Because of his experience and ability, Clifton was matched up against a few men labeled as a "quarterback's worst nightmare" during the regular season— Atlanta Falcons' DE John Abraham, Philadelphia Eagles' DE Trent Cole and Minnesota Vikings' DE Jared Allen, to name a few.
Clifton's solid play has allowed QB Aaron Rodgers time to put up amazing stats and ultimately lead his team to the final game of the NFL season.
Oh wait, that LB with the long hair isn't Clay Matthews? Many casual fans may have mistaken A.J. Hawk for the increasingly popular Matthews because both take pride in their lovely blonde locks.
Although Matthews is a common prediction for the Defensive Player of the Year award, Hawk has done his part with the Packers' linebackers this season. He brought the ball carrier down 111 times and picked three passes to help make up for the loss of veteran LB Nick Barnett.
Some fans and critics believe Hawk has not lived up to the expectations he had coming out of Ohio State in 2006. It is uncertain whether or not the Packers will re-sign him in 2011, but he certainly made a strong case for himself in the team's run to Super Bowl XLV.
A seventh round pick by Green Bay in 1999, Donald Driver is now the leading receiver in Packers' history. He is also a fan-favorite and the smiling face of the franchise.
Driver brought his best to every game in 2010, as evident in a 61-yard touchdown against the San Francisco 49ers after several unbelievable broken tackles.
His 565 yards and four touchdowns may not seem that impressive, but he was hampered by a quad injury along the way. Not to mention Rodgers likes to spread the ball around to as many as nine different receivers at times.
As his career is winding down, Driver's toughness, locker room leadership and veteran presence on the sideline have helped his team bring him his first Super Bowl appearance.
The reigning Defensive Player of the Year's interception stats may have decreased this season, but his effect on the Packers' top defense has remained unchanged. Charles Woodson caused headaches for opposing coordinators by getting in the backfield for two sacks, forcing five fumbles and making 92 total tackles.
In his 13th year, Woodson may soon lose his top spot to the emerging CB Tramon Williams, but Woodson was invited to his seventh Pro Bowl in 2010, and Williams was snubbed.
Although Williams covered the top receiver most games, Woodson kept the Philadelphia Eagles' explosive WR DeSean Jackson from having a big day in the playoffs during their Wild Card matchup. He intercepted two passes in the regular season, one he returned for a touchdown.

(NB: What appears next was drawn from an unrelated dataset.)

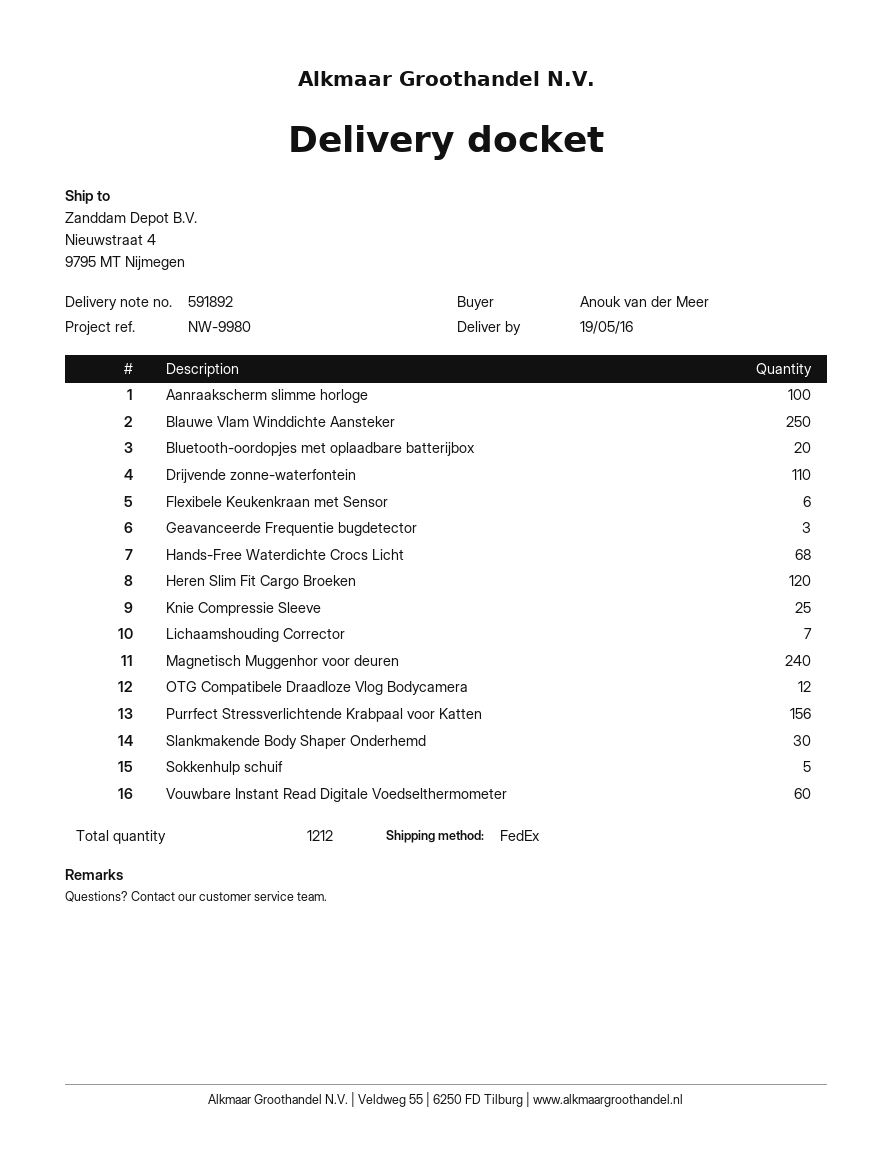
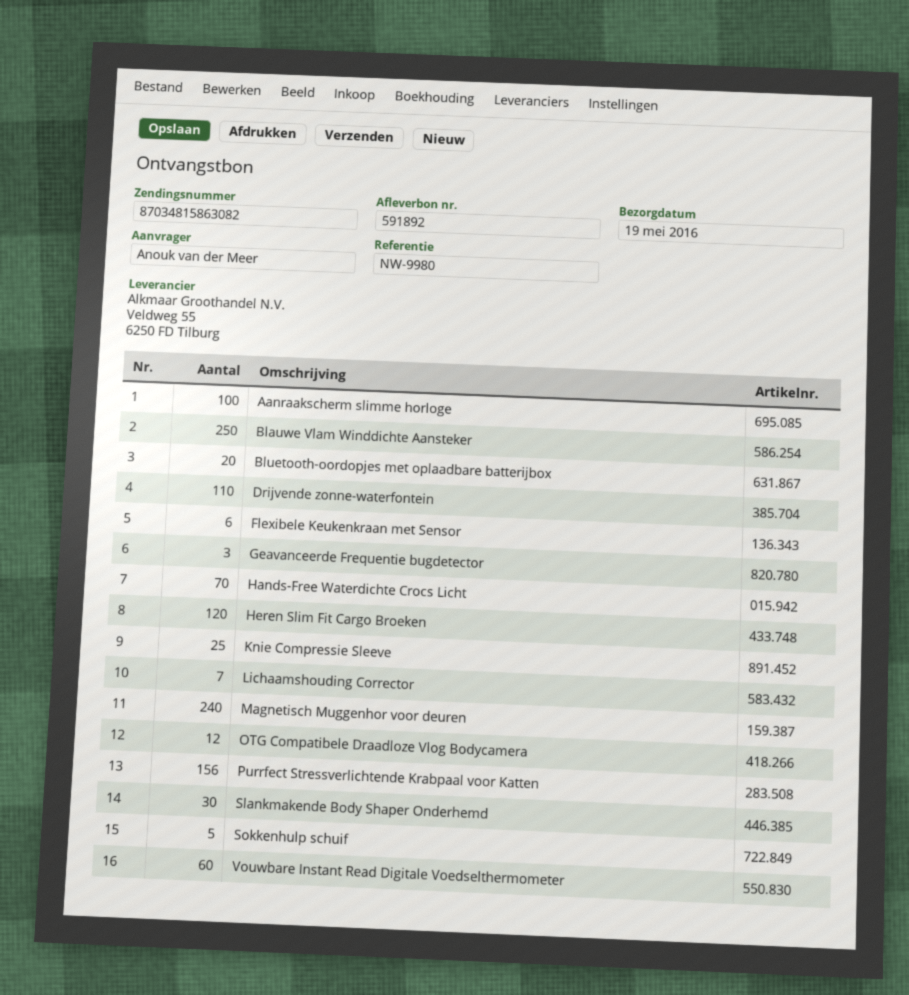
Hands-Free Waterdichte Crocs Licht: 68 -> 70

Woodson played a huge part in Dom Capers' scheme and was often making life difficult for quarterbacks by blitzing as well as in coverage. He led the defense throughout the season, and in the playoffs he shared defensive captain privileges with Hawk.
Nick Collins was the only constant at the safety position for the Packers in 2010 after rookie Morgan Burnett was sent to the IR and Atari Bigby was on the PUP list for most of the season. Collins had 70 tackles and four interceptions, including a playoff-clinching pick off Chicago Bears' QB Jay Cutler in Week 17.
He has improved every year since being drafted by Green Bay in 2005, and this year he was selected to his third Pro Bowl.
Collins was a valuable piece of the Packers' fifth-ranked pass defense in 2010. The team's strong secondary is one of the main reasons they will be traveling to Jerry Jones' palace in February.